Notes to Chance versus Randomness
1. By the theorem of total probability, if Qi is the proposition that the chance of p is xi, C(p) = ∑iC(Qi) C(p|Qi). Suppose that one has arrived at one's current credence C by conditionalising a reasonable initial function on admissible evidence; then if the PP is true (and the NP is approximately true), it follows that one's credence C(p) is equal to ∑iC(Qi)xi. In other words, one's credence in p is simply your subjective expectation of the chance of p (always assuming you have no inadmissible evidence).
2. The proposition expressed by the relevant utterance of the sentence, ‘The coin lands heads’ does exist even when the coin doesn't land heads. Can it be the bearer of the chance? It seems implausible, since the proposition exists necessarily, and is intrinsically qualitatively identical, even when the chance varies; so the chance cannot supervene on properties of this proposition.

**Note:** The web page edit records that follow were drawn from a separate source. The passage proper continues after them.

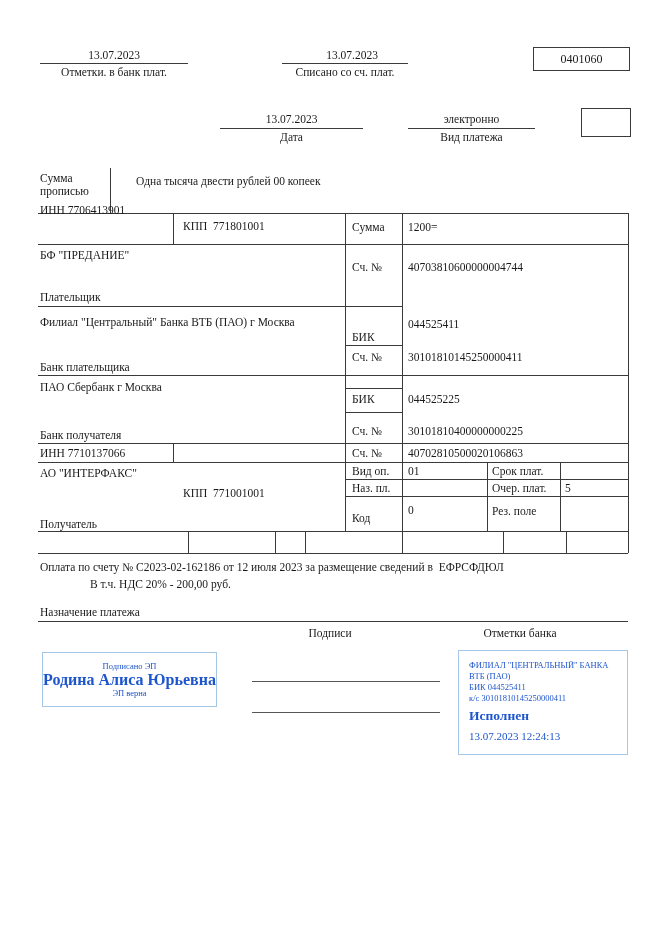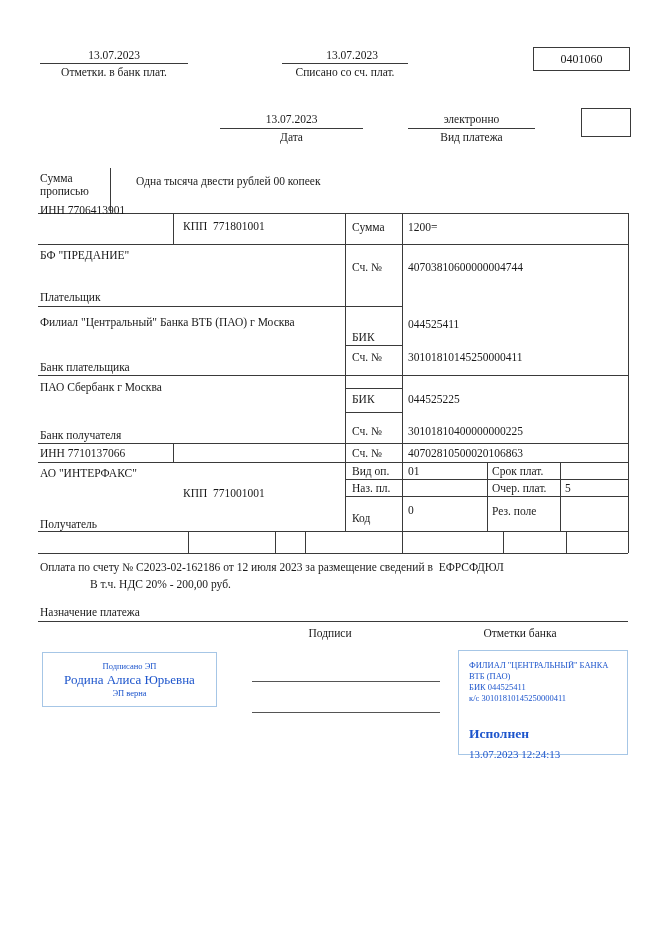--- a/index.html
+++ b/index.html
@@ -22,7 +22,7 @@
   .stamp-left { left:42px; top:652px; width:175px; height:55px;
     display:flex; flex-direction:column; align-items:center; justify-content:center; }
   .stamp-left .s1 { font-size:8.5px; line-height:11px; }
-  .stamp-left .s2 { font-size:13px; font-weight:normal; line-height:16px; }
+  .stamp-left .s2 { font-size:16px; font-weight:bold; line-height:16px; }
   .stamp-right { left:458px; top:650px; width:170px; height:105px; padding:9px 10px; }
   .stamp-right .b1 { font-size:8.5px; line-height:11px; white-space:pre; }
   .stamp-right .b2 { font-size:13.5px; font-weight:bold; margin-top:22px; }

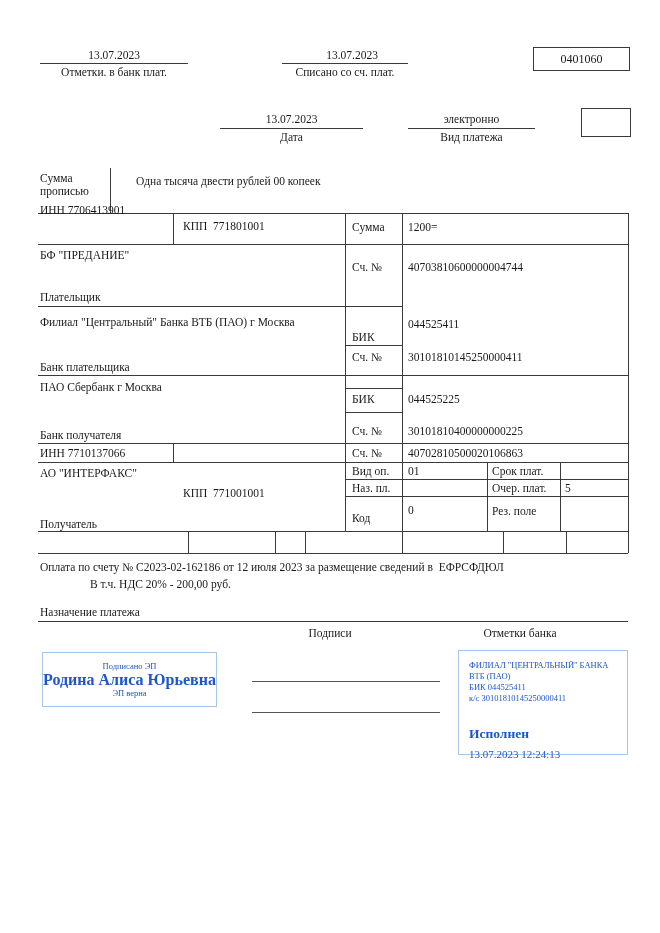--- a/index.html
+++ b/index.html
@@ -25,7 +25,7 @@
   .stamp-left .s2 { font-size:16px; font-weight:bold; line-height:16px; }
   .stamp-right { left:458px; top:650px; width:170px; height:105px; padding:9px 10px; }
   .stamp-right .b1 { font-size:8.5px; line-height:11px; white-space:pre; }
-  .stamp-right .b2 { font-size:13.5px; font-weight:bold; margin-top:22px; }
+  .stamp-right .b2 { font-size:13.5px; font-weight:bold; margin-top:4px; }
   .stamp-right .b3 { font-size:11px; margin-top:6px; }
   .sig { position:absolute; height:1px; background:#555; }
 </style>

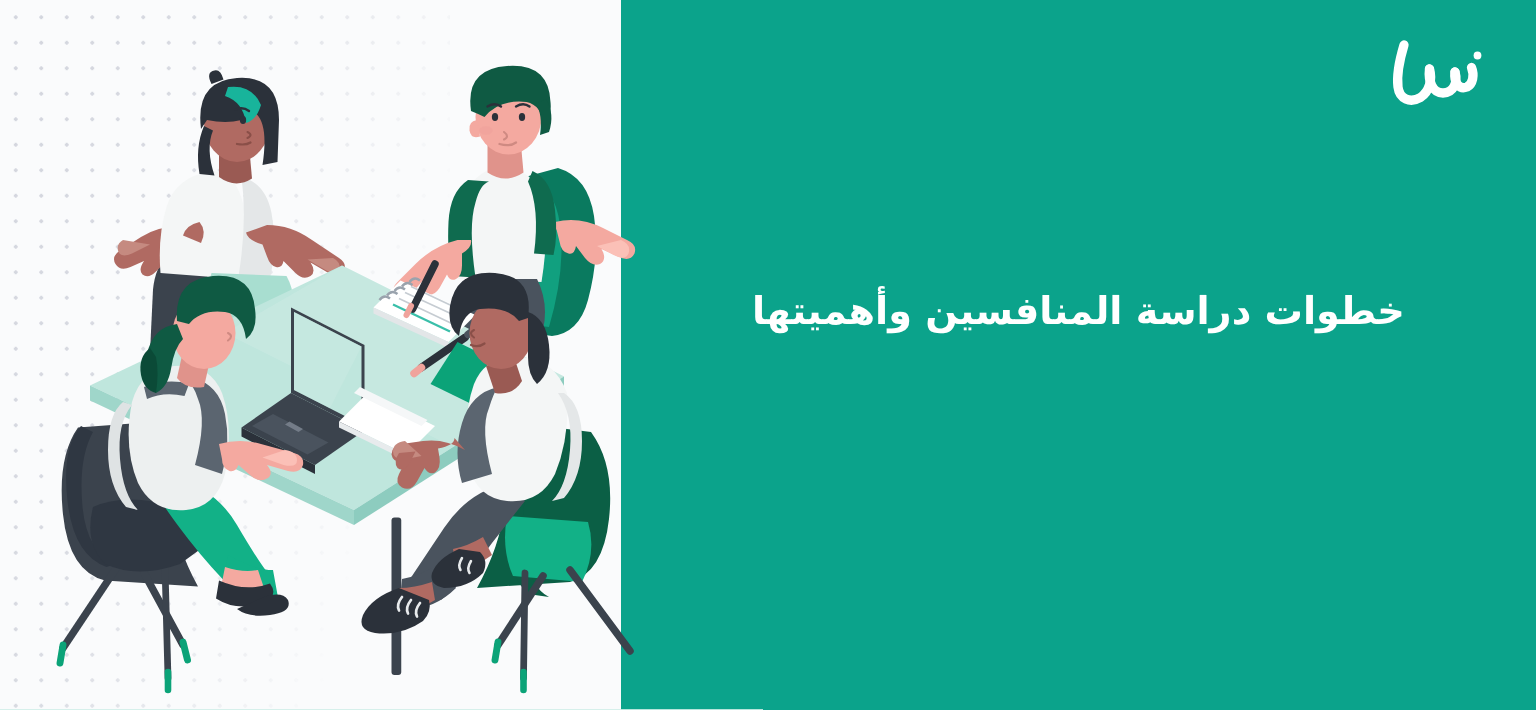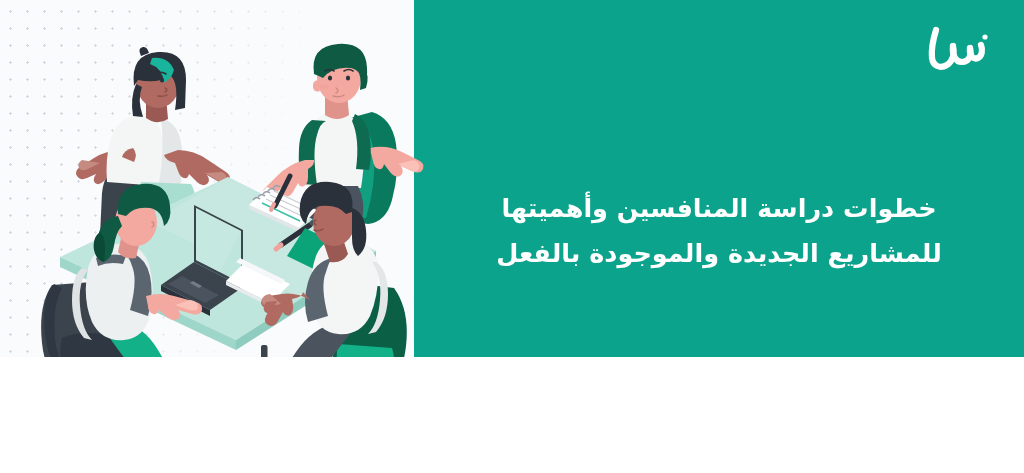--- a/index.html
+++ b/index.html
@@ -11,7 +11,7 @@
   .banner{
     position:relative;
     width:1024px;
-    height:357px;
+    height:473px;
     overflow:hidden;
     background:#ffffff;
   }

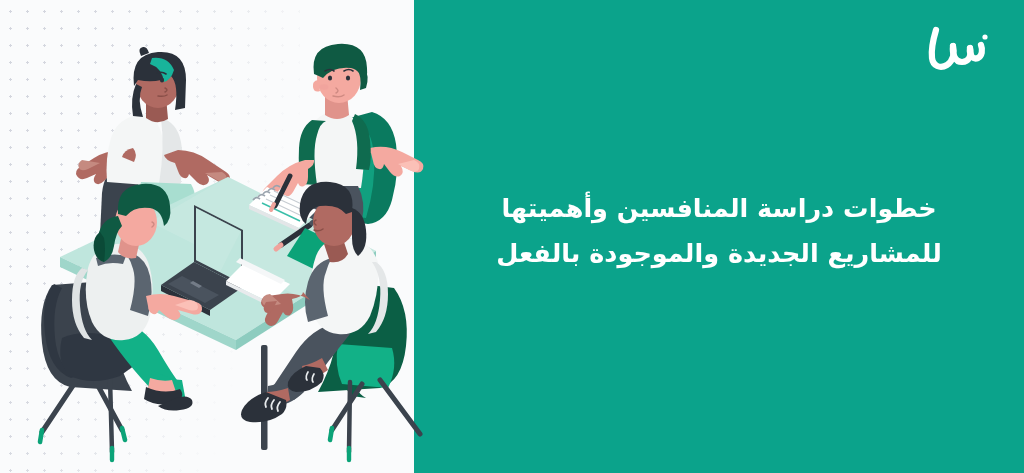--- a/index.html
+++ b/index.html
@@ -349,7 +349,6 @@
 
   <div class="headline">
     <span class="ln">خطوات دراسة المنافسين وأهميتها</span>
-    <span class="ln">للمشاريع الجديدة والموجودة بالفعل</span>
   </div>
 
 </div>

3. This conclusion, that chanciness is a feature of a generating process, is resisted by those philosophers, like von Mises, who reject single-case chance. If von Mises' frequentism were the only theoretically adequate account of chance, there would be some force to his contention, but that view is widely believed to be inadequate as an account of chance—see the discussion at supplement A.3. Another argument offered against single-case chance is Milne's generalisation of Humphreys 1985, ‘directed against any realist single-case interpretations of probability’ (Milne 1985: 130). His argument basically is that single-case conditional chances only exist when the conditioned event is not determined at the time of the conditioning event, but that this situation is very rare and would make almost all the conditional chances we use illegitimate. Milne's argument rests in part on making a close connection between chance and determinism, a controversial issue we will return to below (§7). But a more immediate possible line of objection to his argument is that Milne takes a feature of one theory of single-case chance—the causal tendency view of Giere (1973), which requires that conditional chances be understood as the chance of the conditioned event, given that the conditioning event has occurred—and applies it to theories which make no such assumption. In particular, he applies it to views according to which chances vary with time, even though Milne makes no explicit reference to any temporal parameter on the chance functions he uses in his argument. These possible responses to Milne's argument make it reasonable to conclude that single-case chance is consistent and an integral part of our ordinary beliefs about chance.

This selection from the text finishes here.